Euphoria may have returned briefly courtesy of yet another promise for a resignation that will likely not be effectuated for weeks or months, if at all, and already someone has done the math on what the events in the past several days reveal for Italy. That someone is Barcalys, the math is not pretty, and the conclusion is that “Italy is now mathematically beyond point of no return.”
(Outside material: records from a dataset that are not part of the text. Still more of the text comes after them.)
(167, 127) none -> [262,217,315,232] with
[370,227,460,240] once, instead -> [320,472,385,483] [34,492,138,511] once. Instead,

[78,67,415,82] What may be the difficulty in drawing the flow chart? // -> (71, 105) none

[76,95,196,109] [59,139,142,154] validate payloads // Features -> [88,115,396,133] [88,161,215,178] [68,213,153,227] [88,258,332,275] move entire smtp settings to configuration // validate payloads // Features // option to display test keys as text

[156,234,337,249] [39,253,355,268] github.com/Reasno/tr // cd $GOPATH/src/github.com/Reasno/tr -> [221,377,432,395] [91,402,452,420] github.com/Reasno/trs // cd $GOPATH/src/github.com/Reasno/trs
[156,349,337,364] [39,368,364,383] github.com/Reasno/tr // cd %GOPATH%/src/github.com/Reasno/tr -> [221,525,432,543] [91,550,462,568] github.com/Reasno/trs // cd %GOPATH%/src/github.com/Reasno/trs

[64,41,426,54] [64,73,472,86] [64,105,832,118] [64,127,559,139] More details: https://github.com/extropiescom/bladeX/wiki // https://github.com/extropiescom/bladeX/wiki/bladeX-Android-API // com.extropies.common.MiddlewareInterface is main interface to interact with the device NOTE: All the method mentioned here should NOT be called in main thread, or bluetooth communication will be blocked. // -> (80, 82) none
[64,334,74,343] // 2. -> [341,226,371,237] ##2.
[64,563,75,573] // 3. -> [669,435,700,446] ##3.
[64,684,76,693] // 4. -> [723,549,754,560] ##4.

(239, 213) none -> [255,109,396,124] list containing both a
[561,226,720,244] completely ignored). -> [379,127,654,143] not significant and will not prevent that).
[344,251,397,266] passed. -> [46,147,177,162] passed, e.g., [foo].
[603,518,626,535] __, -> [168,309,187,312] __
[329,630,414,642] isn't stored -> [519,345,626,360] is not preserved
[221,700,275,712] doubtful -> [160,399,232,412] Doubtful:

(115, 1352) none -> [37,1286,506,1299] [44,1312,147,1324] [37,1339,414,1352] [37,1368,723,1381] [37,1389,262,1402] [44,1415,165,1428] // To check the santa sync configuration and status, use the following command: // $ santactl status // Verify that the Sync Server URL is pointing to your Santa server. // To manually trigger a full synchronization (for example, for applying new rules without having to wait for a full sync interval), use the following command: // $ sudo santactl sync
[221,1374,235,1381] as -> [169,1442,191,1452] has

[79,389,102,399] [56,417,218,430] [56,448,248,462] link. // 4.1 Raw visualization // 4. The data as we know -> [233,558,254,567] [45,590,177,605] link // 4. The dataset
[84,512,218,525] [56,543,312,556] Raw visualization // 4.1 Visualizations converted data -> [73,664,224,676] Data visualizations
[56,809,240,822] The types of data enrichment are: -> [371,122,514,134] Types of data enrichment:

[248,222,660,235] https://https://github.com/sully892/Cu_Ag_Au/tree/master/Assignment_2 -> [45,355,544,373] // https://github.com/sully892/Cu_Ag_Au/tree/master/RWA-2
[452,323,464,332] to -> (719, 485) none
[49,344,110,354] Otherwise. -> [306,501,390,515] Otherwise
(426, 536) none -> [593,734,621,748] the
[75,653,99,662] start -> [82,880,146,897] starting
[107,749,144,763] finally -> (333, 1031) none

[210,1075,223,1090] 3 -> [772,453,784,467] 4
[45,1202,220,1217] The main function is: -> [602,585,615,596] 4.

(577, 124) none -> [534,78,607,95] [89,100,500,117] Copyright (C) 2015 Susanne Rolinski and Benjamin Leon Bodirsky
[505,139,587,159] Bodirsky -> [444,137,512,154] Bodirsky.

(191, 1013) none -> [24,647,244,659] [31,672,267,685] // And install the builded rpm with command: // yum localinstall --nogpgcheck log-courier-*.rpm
Summary from Barclays Capital inst sales:
1 ) At this point, it seems Italy is now mathematically beyond point of no return
2 ) While reforms are necessary, in and of itself not be enough to prevent crisis
3 ) Reason? Simple math–growth and austerity not enough to offset cost of debt
4 ) On our ests, yields above 5.5% is inflection point where game is over
5 ) The danger:high rates reinforce stability concerns, leading to higher rates
6 ) and deeper conviction of a self sustaining credit event and eventual default
7 ) We think decisions at eurozone summit is step forward but EFSF not adequate
8 ) Time has run out–policy reforms not sufficient to break neg mkt dynamics
9 ) Investors do not have the patience to wait for austerity, growth to work
10 ) And rate of change in negatives not enuff to offset slow drip of positives
11 ) Conclusion: We think ECB needs to step up to the plate, print and buy bonds
12 ) At the moment ECB remains unwilling to be lender last resort on scale needed
13 ) But frankly will have hand forced by market given massive systemic risk
The whole report [PDF] is available here. And now Reuters is reporting that both France an Germany are talking (how seriously I don’t know) about a break up of the Eurozone to contan only them and a few others who are still financially stable.
German and French officials have discussed plans for a radical overhaul of the European Union that would involve setting up a more integrated and potentially smaller euro zone, EU sources say.
“France and Germany have had intense consultations on this issue over the last months, at all levels,” a senior EU official in Brussels told Reuters, speaking on condition of anonymity because of the sensitivity of the discussions.
“We need to move very cautiously, but the truth is that we need to establish exactly the list of those who don’t want to be part of the club and those who simply cannot be part,” the official said.
French President Nicolas Sarkozy gave some flavor of his thinking during an address to students in the eastern French city of Strasbourg on Tuesday, when he said a two-speed Europe — the euro zone moving ahead more rapidly than all 27 countries in the EU — was the only model for the future.
Merkel’s Christian Democratic Union party wants to make it possible for European Union members to exit the euro area, Handelsblatt reported in a preview of an article to be published tomorrow, citing unnamed participants in the discussion.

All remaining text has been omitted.